I simply cannot accept that any one mark in a painting is less or more 
important than any other.  The work is always a whole, with all the marks 
orchestrated together, each one relating to all the others, even those covered. 
 Casual viewers may not understand that but people who paint paintings do. I 
should say people who paint good paintings do.  Rembrandt was a master of that 
but to see how he did it you have to look at his paintings, not reproductions.  
Ditto for Delacroix.  And ditto underlined three times for Leonardo. 

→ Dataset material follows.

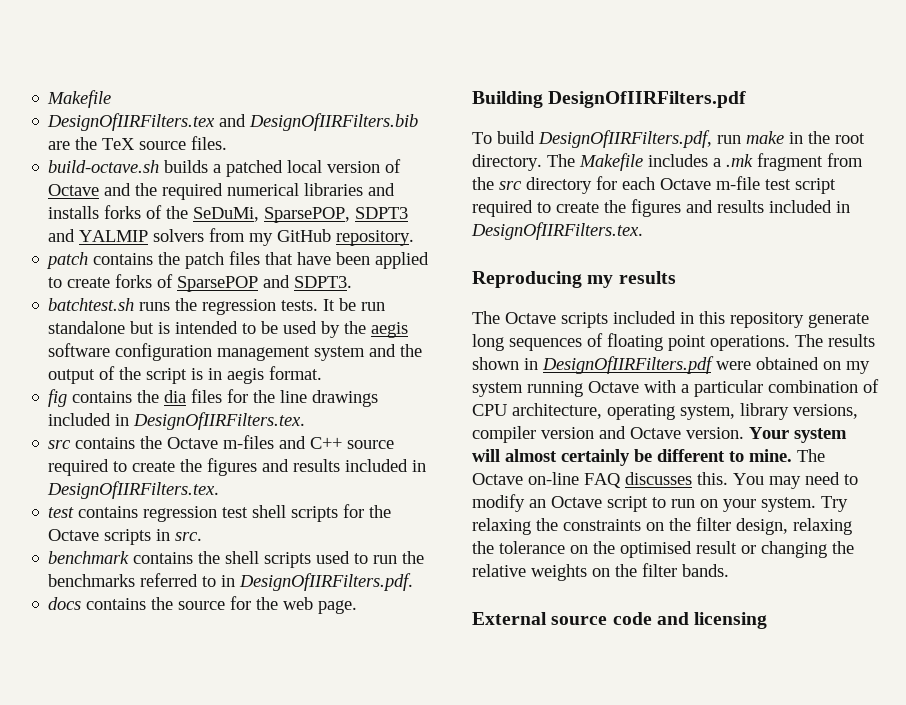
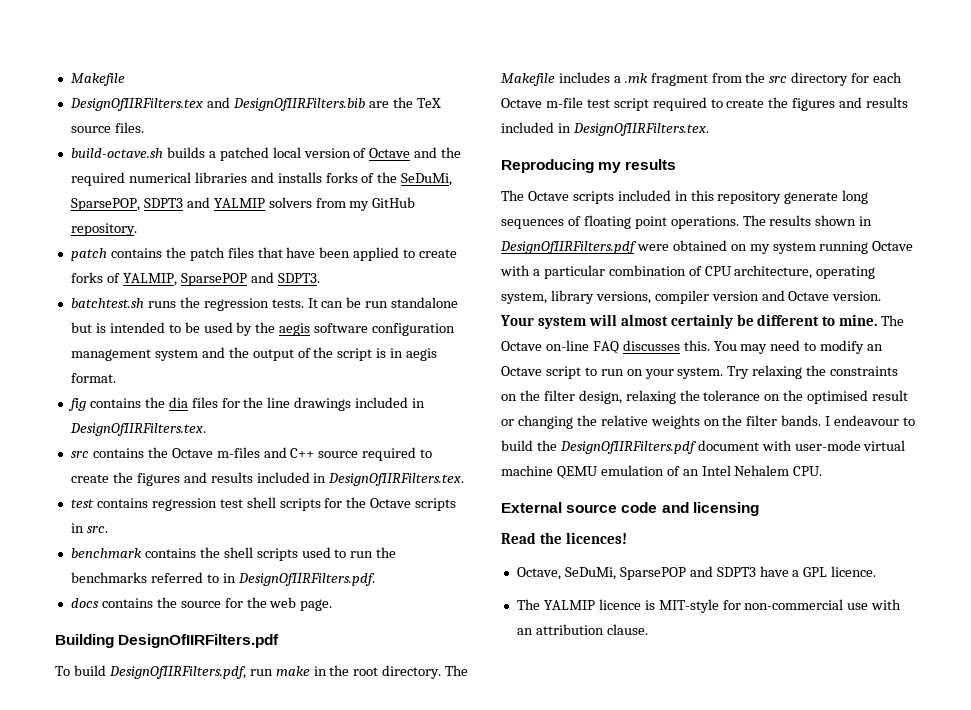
(174, 281) none -> [122,273,177,286] YALMIP,
(336, 305) none -> [321,301,344,308] can
(729, 570) none -> [825,415,916,426] [501,440,906,454] [501,465,823,479] I endeavour to build the DesignOfIIRFilters.pdf document with user-mode virtual machine QEMU emulation of an Intel Nehalem CPU.
(768, 620) none -> [501,532,627,544] [516,566,877,580] [516,599,902,613] [516,624,648,635] // Read the licences! // Octave, SeDuMi, SparsePOP and SDPT3 have a GPL licence. // The YALMIP licence is MIT-style for non-commercial use with an attribution clause.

I like Brady's analogy. Here's another:  Which heartbeat would you give up as 
superfluous?  

The whole topic is ridiculous and too much the stuff of ignorance to be of any 
merit on this list, presumably a bit beyond the utterly naive level.  It's 
Miller's topic and it goes nowhere in serious dialogue.  It's the sort of topic 
one hears in the first week of the most elementary art appreciation course by 
the sort of student who admires Palin.

And why it asked if the requirement re equal importance of marks is limited to 
AbEx?  I did point out, for instance, that Hans Hofmann in reiterating that 
point about a work to be finished at any stage of development was repeating a 
dictum going back to the earlier Renaissance.  And I didn't even mention the 
Egyptians who felt the same way.
Art eras are not distinguished by subject matter as much but by some whole 
vision of Form. If one is without sensitivity to that wholeness of vision, one 
does not see art; with it one has access to all art.  Here's an example:  The 
expressiveness in late Gothic art relies on a convcave form, with scalloped 
recesses and sharp undercutting.  In Renaissance art expressiveness relies on 
convex form, rounded bulges, and soft ridges. Of course there's much more but 
if you can see those differences you can begin to enjoy the greatly varied art 
of three centuries in Europe.
WC 


--- On Mon, 10/6/08, Michael Brady <[EMAIL PROTECTED]> wrote:

> From: Michael Brady <[EMAIL PROTECTED]>
> Subject: Re: Perceptual Cropping was Marks on Canvas
> To: [email protected]
> Date: Monday, October 6, 2008, 8:04 PM
> On Oct 6, 2008, at 8:42 PM, GEOFF CREALOCK wrote:
> 
> > Could it be that all marks are equivalent has more to
> do with say,  
> > abstract expressionism than
> 
> Asserting that all marks are equivalent doesn't mean
> that all marks  
> convey the same descriptive or pictorial effect. Which
> pieces of wood  
> are not important in the floor? Which bricks are less
> important in the  
> wall? But which have more dramatic or picturesque effect?
> 
> The painter claims responsibility for everything inside the
> edges of  
> the canvas, whether the painting is an "abstract"
> image of non- 
> descriptive shapes and colors, or a "realistic"
> image with highly  
> descriptive shapes. In your other message, you muse that
> people might  
> object if Mona's nose was longer. But we have a similar
> example:  
> Matisse's painting of his wife with a green nose. The
> critics sniffed  
> at it, but that painting demonstrates that the painter is
> responsible  
> for all the marks, and they are all equivalent on the
> surface of the  
> canvas.
> 
> Reminds me of the shrewd quip, "My, we've had a
> lot of weather this  
> year."
> 
> 
> | | | | | | | | | | | | | | | | | | |
> Michael Brady
> [EMAIL PROTECTED]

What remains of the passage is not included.